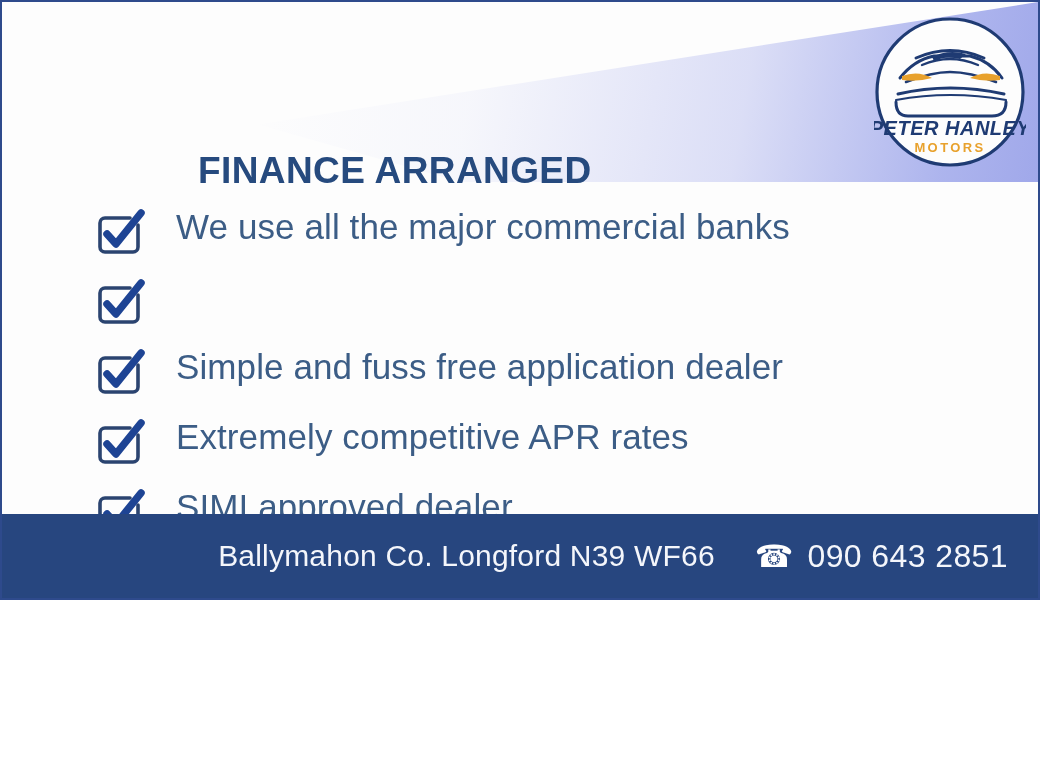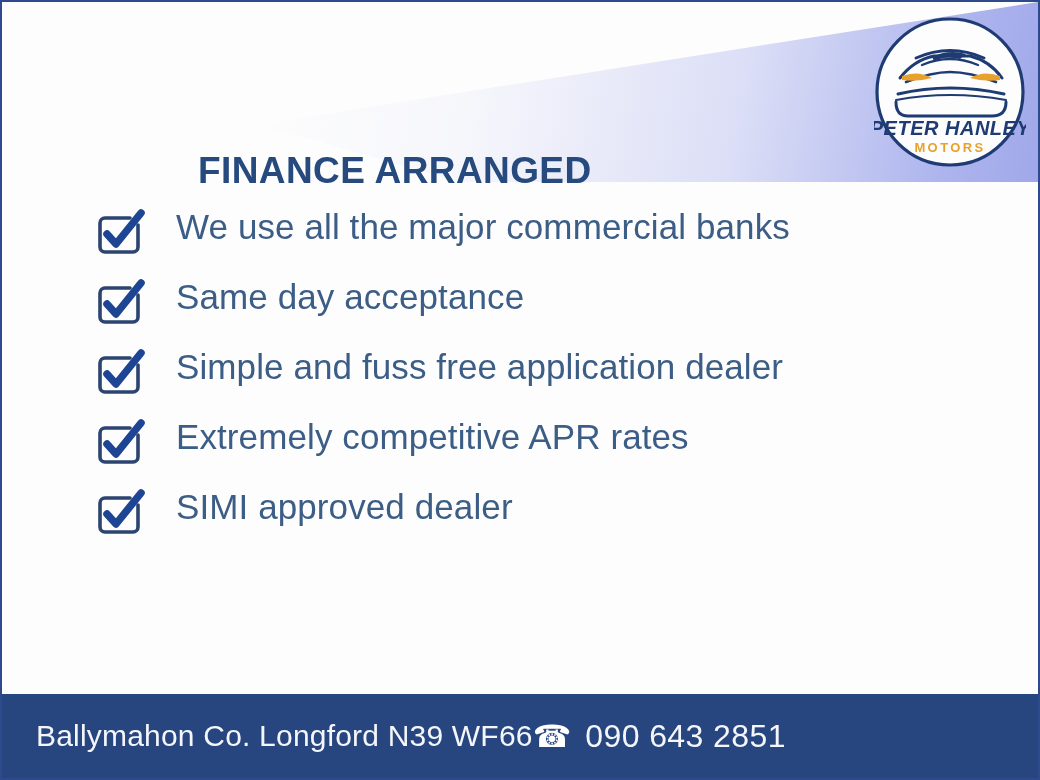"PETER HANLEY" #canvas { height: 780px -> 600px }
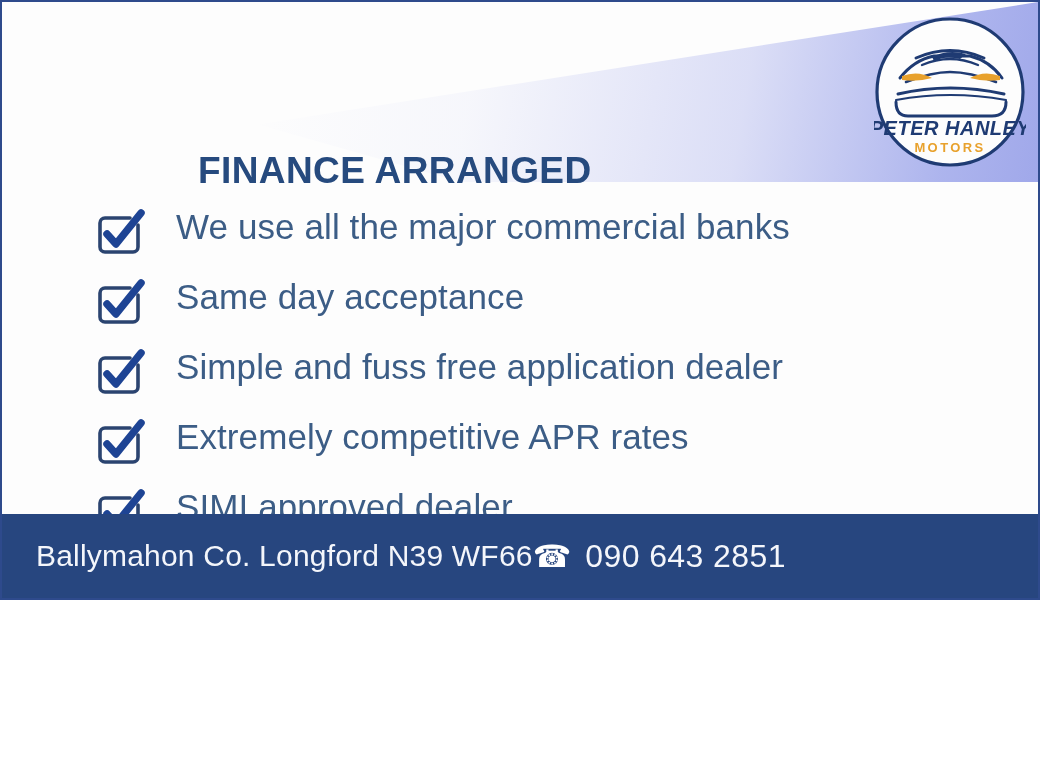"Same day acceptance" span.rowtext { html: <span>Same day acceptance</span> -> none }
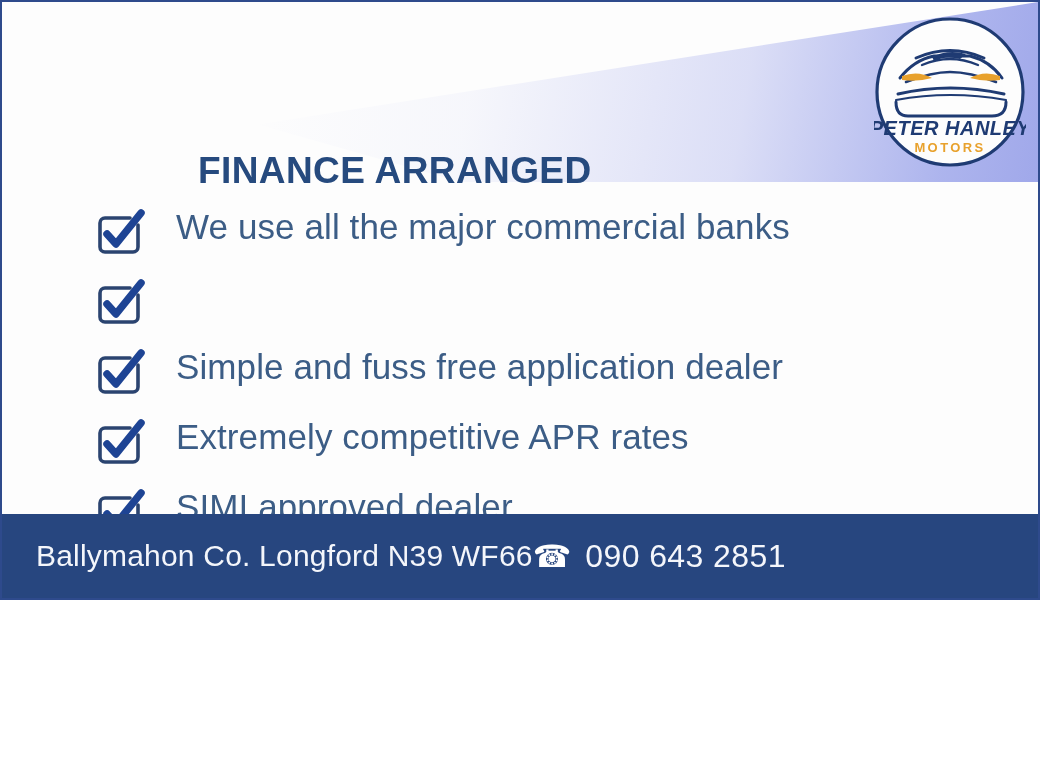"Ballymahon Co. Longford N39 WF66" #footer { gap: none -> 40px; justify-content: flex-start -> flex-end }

+ + +

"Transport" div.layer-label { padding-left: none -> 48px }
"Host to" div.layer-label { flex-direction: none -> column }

+ + +

▶ WHAT YOU SHOULD DO
Using the entries above, transcribe every line from the line containing "height: 780px ->" through the line containing "Co. Longford N39". Do not copy pictures.

▶ RESULT BELOW
"PETER HANLEY" #canvas { height: 780px -> 600px }
"Same day acceptance" span.rowtext { html: <span>Same day acceptance</span> -> none }
"Ballymahon Co. Longford N39 WF66" #footer { gap: none -> 40px; justify-content: flex-start -> flex-end }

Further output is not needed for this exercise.